Single-step is fast becoming standard technology for all productive livestock species worldwide.
The director of genetic research at Angus Genetics in the US, Dr Steve Miller, earlier this year addressed a BLNZ Genetics sheep breeder forum on the topic of US Angus’ adoption of single-step.
The message that grabbed sheep breeders’ attention was the accuracy that genomics brings in relation to the influence of grandparents. While parents contribute 50% each to an offspring’s genetics, grandparents do not generally contribute 25%, as might be expected.
Quarter is the average, but genomics reveals the actual genetic contribution of grandparents can be much higher or much lower than 25% – a powerful insight and tool for breeders.
Miller reinforced the convenience that single-step brings to the practicalities of breeding, in that evaluations are always current because they consolidate all the available information at that point in time.
The introduction of single-step is part of a bigger picture, which will see sheep farmers having direct access to NZ’s national flock’s genetic evaluation.
BLNZ Genetics national sheep genetics manager Annie O’Connell says this will put decision-making power in the hands of commercial farmers.
“Our sheep genetic evaluation is undergoing a completely re-design,” she says. “Trusty old SIL is being replaced by nProve, a more intuitive and user-friendly system that will empower people to make better use of breeding values when selecting rams.”
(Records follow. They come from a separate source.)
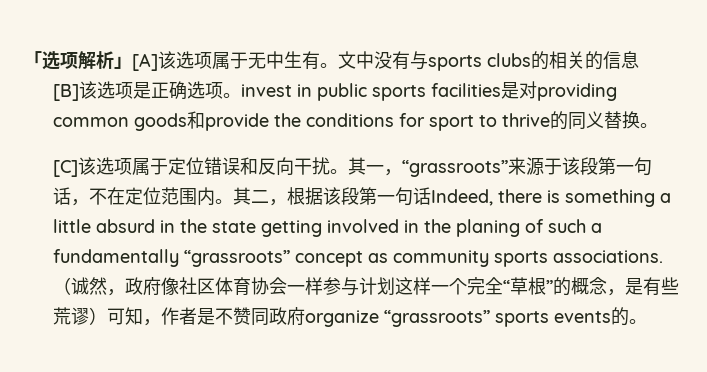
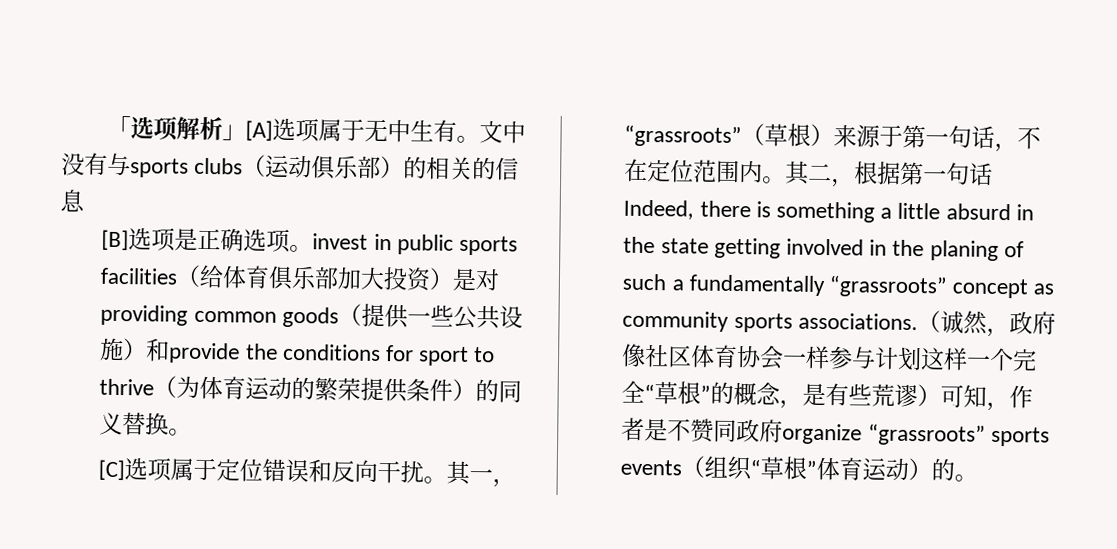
- 「选项解析」[A]该选项属于无中生有。
+ 「选项解析」[A]选项属于无中生有。
- 文中没有与sports clubs的相关的信息
+ 文中没有与sports clubs（运动俱乐部）的相关的信息
- [B]该选项是正确选项。invest in public sports facilities是对providing common goods和provide the conditions for sport to thrive的同义替换。
+ [B]选项是正确选项。invest in public sports facilities（给体育俱乐部加大投资）是对providing common goods（提供一些公共设施）和provide the conditions for sport to thrive（为体育运动的繁荣提供条件）的同义替换。
- [C]该选项属于定位错误和反向干扰。
+ [C]选项属于定位错误和反向干扰。
- 其一，“grassroots”来源于该段第一句话，不在定位范围内。
+ 其一，“grassroots”（草根）来源于第一句话，不在定位范围内。
- 其二，根据该段第一句话Indeed, there is something a little absurd in the state getting involved in the planing of such a fundamentally “grassroots” concept as community sports associations.
+ 其二，根据第一句话Indeed, there is something a little absurd in the state getting involved in the planing of such a fundamentally “grassroots” concept as community sports associations.
- （诚然，政府像社区体育协会一样参与计划这样一个完全“草根”的概念，是有些荒谬）可知，作者是不赞同政府organize “grassroots” sports events的。
+ （诚然，政府像社区体育协会一样参与计划这样一个完全“草根”的概念，是有些荒谬）可知，作者是不赞同政府organize “grassroots” sports events（组织“草根”体育运动）的。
The project will roll out in modules, beginning with the breeder-facing sections. It will be well into next year before the commercial farmer sections are released, but this process means nProve will hit the ground running.
In the meantime, SIL’s FlockFinder and recently released ram buying indexes are the two top tools for commercial farmers to tap into.
FlockFinder is a free smart-phone app that identifies breeders producing rams suitable for a farmer’s specific purposes. The ram buying indexes – New Zealand Maternal Worth (NZMW) and New Zealand Terminal Worth (NZTW) – were introduced last year and are already in use by commercial farmers.
“These standard index figures provide one number that’s comparable across all connected SIL rams, regardless of breed,” O’Connell said. “The higher the number, the better the ram.”
The B+LNZ Genetics single-step genetic evaluation system was funded by a BLNZ and Ministry of Innovation, Business and Employment (MBIE) Partnership Programme.